In Europe, the EMA agency additionally has the attribution of evaluating the requisitions for the compassionate use of an experimental product, however, each member-state has its own system for dealing with this issue, more or less liberally.11,12

The general rules include the obligation of the physician requesting the treatment to contact the responsible authority to obtain authorization to use the product. Once this solicitation is accepted, the physician should maintain the registers of the case, which will include eventual adverse effects following the experimental treatment. Additionally, it is the duty of the attending physician to verify the existence of an open clinical trial in which the patient could be included. When the medicinal product in question has already been approved for use in a clinical trial by the ethics in research committee, its compassionate use is usually easier to justify. This approach appears reasonable to us, as it increases the process safety. The EMA has constituted a Commission to deal with this issue called Committee for Medicinal Products for Human Use,13 which can supply recommendations on the compassionate use of products to all the countries in the European Union, including suggestions on which type of patients could benefit from this type of treatment. In the European countries, where there are local regulations on this type of treatment, the therapeutic proposal is not appreciated by the ethics in research commission, but by medical ethics or an entity of specialist-representatives in the area.


In Brazil, the regulations for the compassionate use of products were promulgated by Anvisa in 2013.14 Originally, the understanding was that the resolution dealt with the compassionate use exclusively for medications, excluded from which, therefore, were the cases of cellular product use, as is suggested in the section “Approves the regulation for the programs of expanded access, compassionate use and supply of post-study medications”. More recently, Anvisa resolved, of its own volition, to broaden the reach of the referred Resolution of the Collegiate Directorate (RDC) to the advanced cellular therapy products, such as for example, the CAR-T cell product, as it came to consider this product as a medication.
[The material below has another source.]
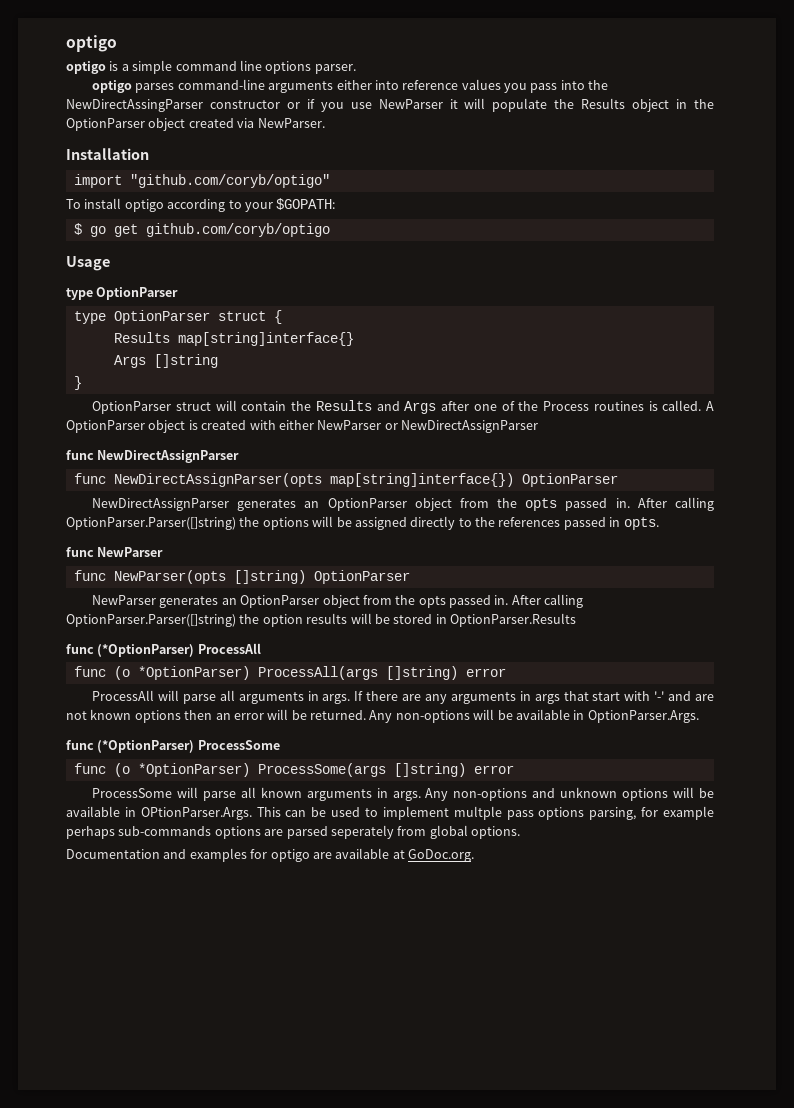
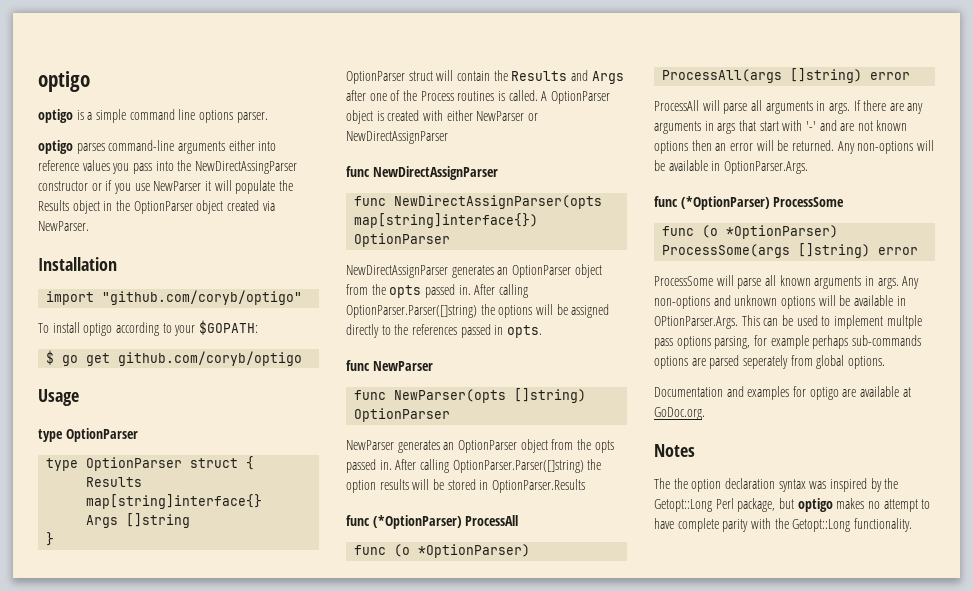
+ Notes
+ The the option declaration syntax was inspired by the Getopt::Long Perl package, but optigo makes no attempt to have complete parity with the Getopt::Long functionality.

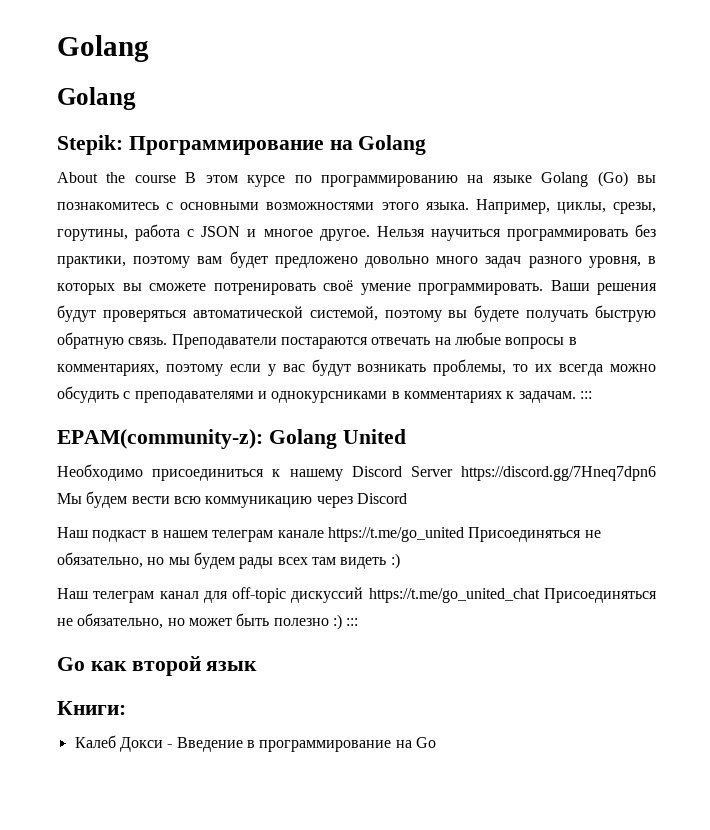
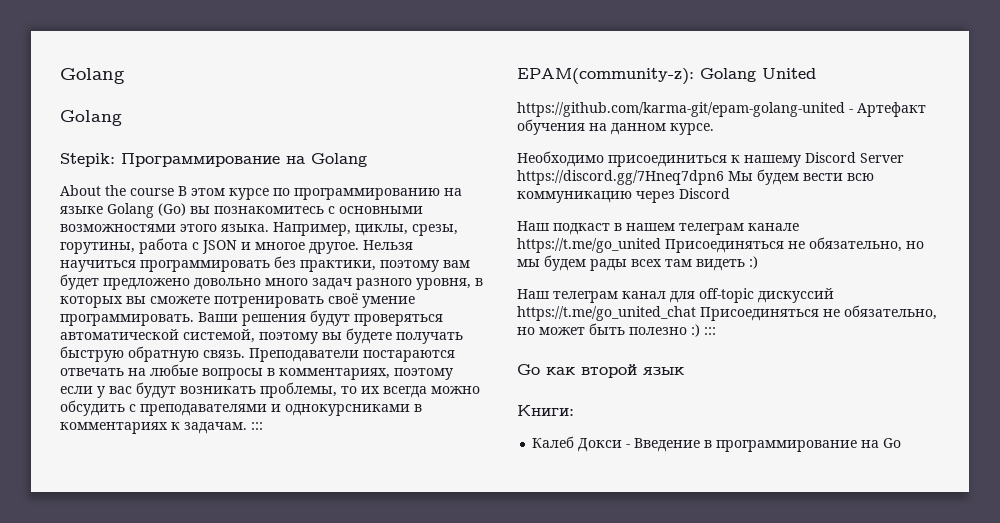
+ https://github.com/karma-git/epam-golang-united - Артефакт обучения на данном курсе.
The RDC article 6 determines furthermore that “There must be a guaranteed supply of medication authorized in the programs of expanded access, compassionate use and post-study medication for chronic cases in which there is benefit to the patients, as per medical criteria”, an imposition which may have the power to inhibit the adherence of pharmaceutical companies or institutions which manufacture cellular products to programs of expanded access or compassionate use. Another limiting factor is the RDC article 12 that determines that the solicitation for the product must be based on a “phase III study in development or concluded for the same indication solicited for the patients”, a more restrictive requisite than those imposed, for example, by the FDA and the European Parliament.15 One more significant aspect of the RDC is the non-existence of the mention of deadlines to comply with the regulatory agency, even in the case of emergency treatment, in which a response of great celerity would be expected. The agency distributes incumbencies to the interested parties, but almost none to itself.


The two manners of obtaining access to the experimental cellular product, such as the CAR-T cells, are the clinical trial and the compassionate use, for which the objectives are different. The former endeavors to establish new treatment paradigms for a disease, while the latter endeavors to treat specific patients who have a grave disease, with no expectation of gaining control of it with standard therapy. In Brazil, advanced cellular therapies, both the clinical trial and compassionate use of CAR-T cells projects, require processing by the regulatory agency Anvisa for the evaluation of their pertinence. In the case of the clinical trial with humans, in addition to the appreciation by the regulatory agency, the project should additionally be submitted for evaluation by the Committees on Ethics in Research/National Council of Ethics in Research (CEP/CONEP) system. The attainment of the FICF of the patient is also considered obligatory in compassionate use.